Everett woman held for court on homicide charge |

By the Gazette Staff

A woman accused of strangling a child left under her care in Everett had all charges against her bound to the Court of Common Pleas at Wednesday’s Central Court.

Chelsea R. Cooley, 31, of Everett was charged with criminal homicide, recklessly ending another person, ending the welfare of a child two counts of aggravated assault, simple assault and strangulation on May 31.

A Raystown Ambulance paramedic tested to respond to an Everett residence on May 28. EMS found the three-year-old on the floor in his bedroom with Cooley attempting to perform CPR. He testified that he rushed the boy into the ambulance. The boy had no pulse and he was struggling to get his airway ventilated. He tested that he had to use forceps to clear the boy’s throat of wet wipes.

At UPMC Bedford, the care of the boy was transferred to the emergency physician. The physician tested to have to remove a wet wipe “deep” in the boy’s throat. The physician tested to the boy being a purplish blue and observing petechiae along the boy’s mouth and neck with little reflexes occurring when the boy was first brought in. He explained that petechiae happen when small blood vessels burst under pressure.

He said he removed a wet wipe from the boy’s throat and had been given the wet wipes EMS had pulled out. He said the wipes would have been “difficult get to that level of impact” and would be considered “fairly deep for a three-year-old” to have put there himself. He tested that most toddlers have strong gag reflexes that would have been hard for the boy to get over.

He tested that the boy was “filthy” with “clean clothes as if he had been changed, but not cleaned up.” He believed the substances on the boy’s hands and feet to be feces.

During cross-examination, the physician said the boy had been alive when he was life flighted to Pittsburgh for treatment. He also said the need for adult forceps on a three-year-old was alarming as it showed the wet wipes were further down the back of the throat. Cooley’s attorney questioned if the EMS using adult forceps would have caused the closeness of the wipes, to which the physician said he did not feel qualified to answer.

A neighbor to the residence where the crime is alleged to have taken place tested to hearing yelling and screaming from the house around 8:05. He explained he had a conversation with a visitor around that time. He tested that the noise continued until what he believed to be an adult woman’s voice yelled “shut up.” He said no more noise was heard from the house until the ambulance had shown up.

He tested on cross-examination that he had heard at least three separate voices, but was not sure how many people were in the house.

Trooper Nickolas Luciano testified to being called to UPMC Bedford on May 28. He said he interviewed the physician, Cooley and the child’s father at the hospital. He said Cooley told him she sent the child to bed at 7:30 pm and she had checked on him an hour later when she found him choking. She allegedly told him the only people home were herself, her 11-year-old daughter, a daughter’s friend, the alleged victim and a one-year-old.

Cooley allegedly showed the trooper a photo of the boy she had sent the father. Luciano said the boy was bluish and had visible bruises in the photo.

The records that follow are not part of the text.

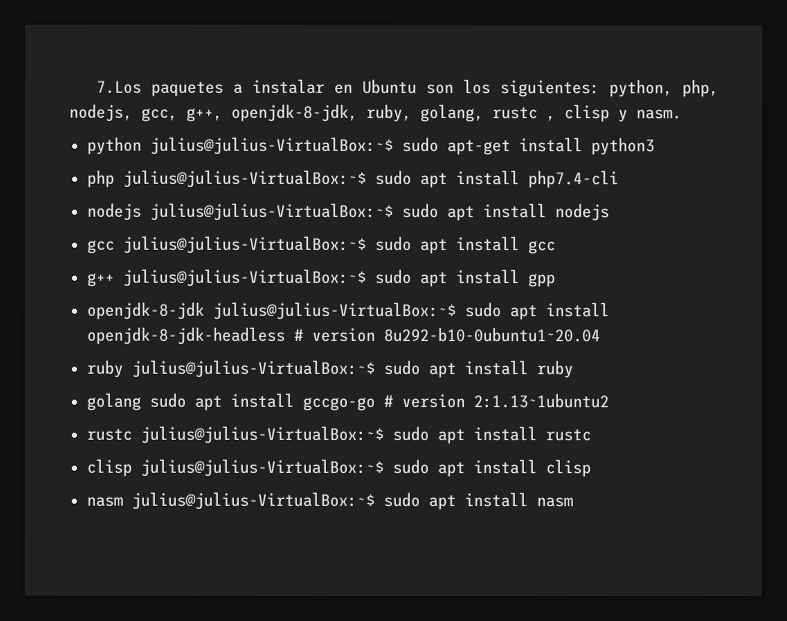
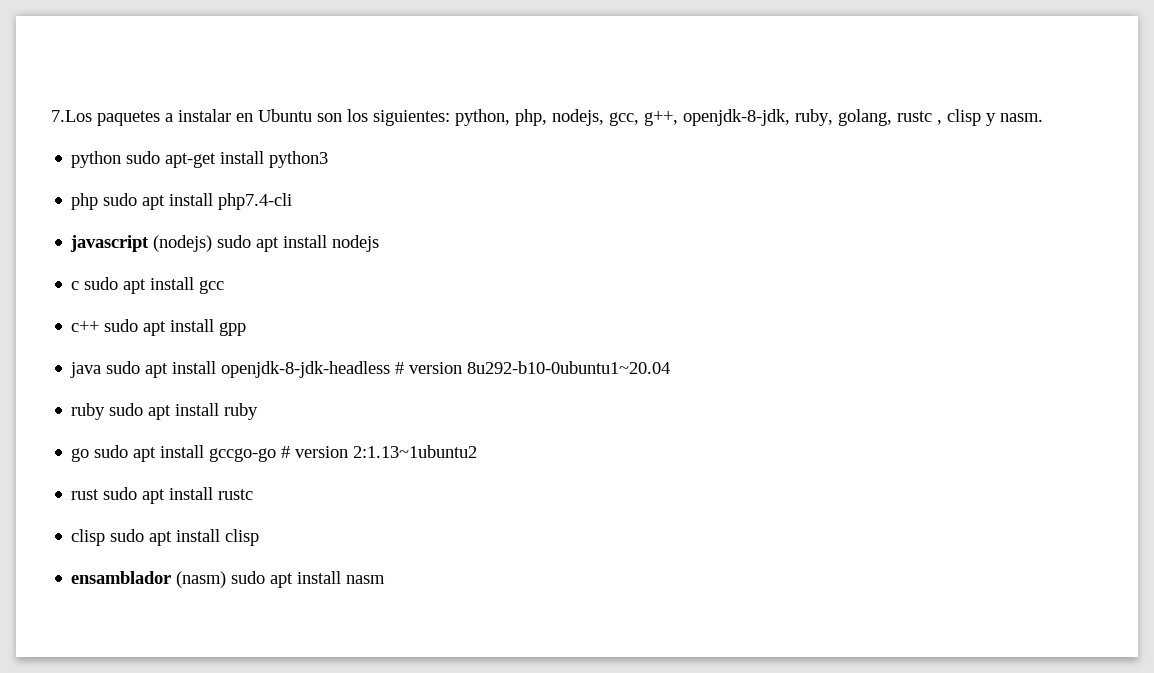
[150,136,395,156] julius@julius-VirtualBox:~$ -> (122, 159) none
[123,169,368,188] julius@julius-VirtualBox:~$ -> (99, 201) none
[87,202,395,222] nodejs julius@julius-VirtualBox:~$ -> [70,235,213,252] javascript (nodejs)
[87,235,368,254] gcc julius@julius-VirtualBox:~$ -> [71,281,80,290] c
[87,268,368,287] g++ julius@julius-VirtualBox:~$ -> [71,320,100,332] c++
[86,301,458,321] openjdk-8-jdk julius@julius-VirtualBox:~$ -> [70,362,102,378] java
[131,359,376,378] julius@julius-VirtualBox:~$ -> (106, 411) none
[86,392,142,411] golang -> [71,448,90,462] go
[86,425,385,444] rustc julius@julius-VirtualBox:~$ -> [71,489,100,500] rust
[140,458,385,477] julius@julius-VirtualBox:~$ -> (106, 537) none
[86,491,376,510] nasm julius@julius-VirtualBox:~$ -> [71,571,227,588] ensamblador (nasm)

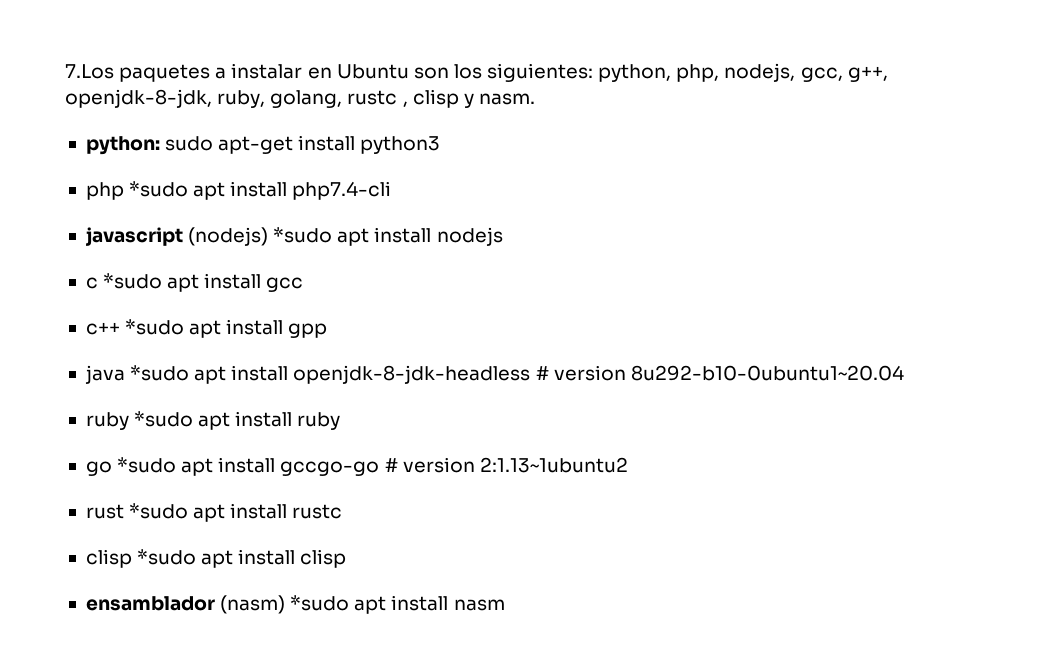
[71,151,122,168] python -> [85,136,160,155] python:
[103,193,138,206] sudo -> [129,181,189,197] *sudo
[217,235,252,248] sudo -> [273,227,333,243] *sudo
[84,277,119,290] sudo -> [103,273,163,289] *sudo
[104,319,139,332] sudo -> [125,319,185,335] *sudo
[106,361,141,374] sudo -> [130,365,190,381] *sudo
[109,403,144,416] sudo -> [134,411,194,427] *sudo
[94,445,129,458] sudo -> [117,457,177,473] *sudo
[103,487,138,500] sudo -> [129,503,189,519] *sudo
[110,529,145,542] sudo -> [137,549,197,565] *sudo
[231,571,266,584] sudo -> [290,595,350,611] *sudo

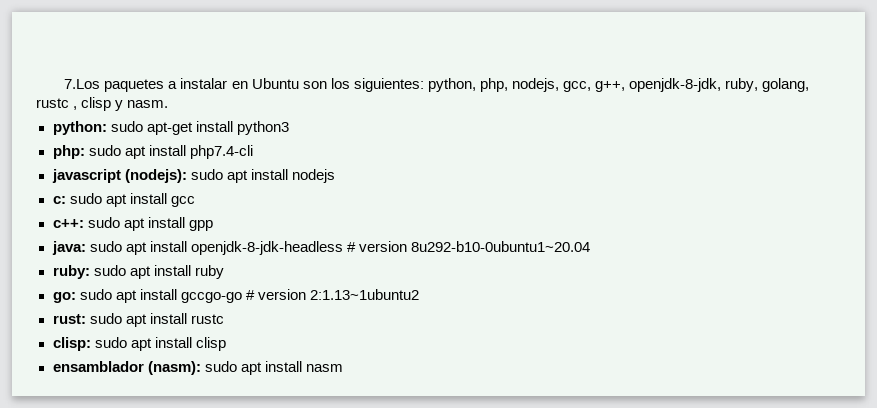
[85,181,189,200] php *sudo -> [52,145,121,159] php: sudo
[188,227,333,246] (nodejs) *sudo -> [124,169,223,183] (nodejs): sudo
[85,273,163,289] c *sudo -> [52,193,102,204] c: sudo
[85,319,185,335] c++ *sudo -> [52,217,120,228] c++: sudo
[84,365,190,384] java *sudo -> [51,241,122,255] java: sudo
[85,411,194,430] ruby *sudo -> [52,265,126,279] ruby: sudo
[85,457,177,476] go *sudo -> [52,289,112,303] go: sudo
[85,503,189,519] rust *sudo -> [52,313,122,324] rust: sudo
[85,549,197,568] clisp *sudo -> [52,337,127,351] clisp: sudo
[220,595,350,614] (nasm) *sudo -> [147,361,237,375] (nasm): sudo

Luciano said the time stamp on the photo was 8:41 pm He said the clean clothes in the photo did not match what Cooley’s daughter and her friend said they had seen the child in last.

The 911 call for the incident was placed at 9:07 am according to Luciano, which stood out as Cooley said she checked on the boy at 8:30 pm Luciano said that Cooley could be heard saying she needed to put on gloves before she attempted any aid to the alleged victim. Luciano testified to observing the autopsy in Allegheny County in person. He said he had noted heavier bruises on the boys arms and neck and he was shown petechiae both on the outside of the body and internally. He said the medical examiner determined the cause of death as criminal homicide from strangulation and asphyxiation. The examiner allegedly told Luciano a bigger set of hands or objects had left the bruises on the boy’s throat.

Luciano, in a second interview with the boy’s father, said it was alleged that Cooley always complained about the alleged victim and said he misbehaved.

Luciano said Cooley told him the child “was a handful to take care of”, needed therapy or to be put in a facility.

In a cross-examination of the trooper, Cooley’s attorney questioned if the boy had ever been examined for behavioral issues to which the trooper said he had been.

Cooley’s attorney said, in his closing, that he was okay with the court deferring his opinion to review the case law he had mentioned in multiple hearsay objections. He said that the child being deceased was hearsay and so was the cause of death. He alleged that there was no direct evidence that Cooley was at fault.

In her closing, Bedford County district attorney Lesley Childers-Potts said the trooper observed the autopsy with his own eyes so the child was deceased. She also said that Cooley was the only adult present in the residence that night and the only person that had opportunity. Childers-Potts said the Commonwealth had met its burden of proof for a preliminary hearing.

Judge Kevin Diehl bound all charges to the Court of Common Pleas, citing the physician’s direct testimony and observations Luciano had made during his investigation as more than hearsay.

Per the homicide charge, bail is denied.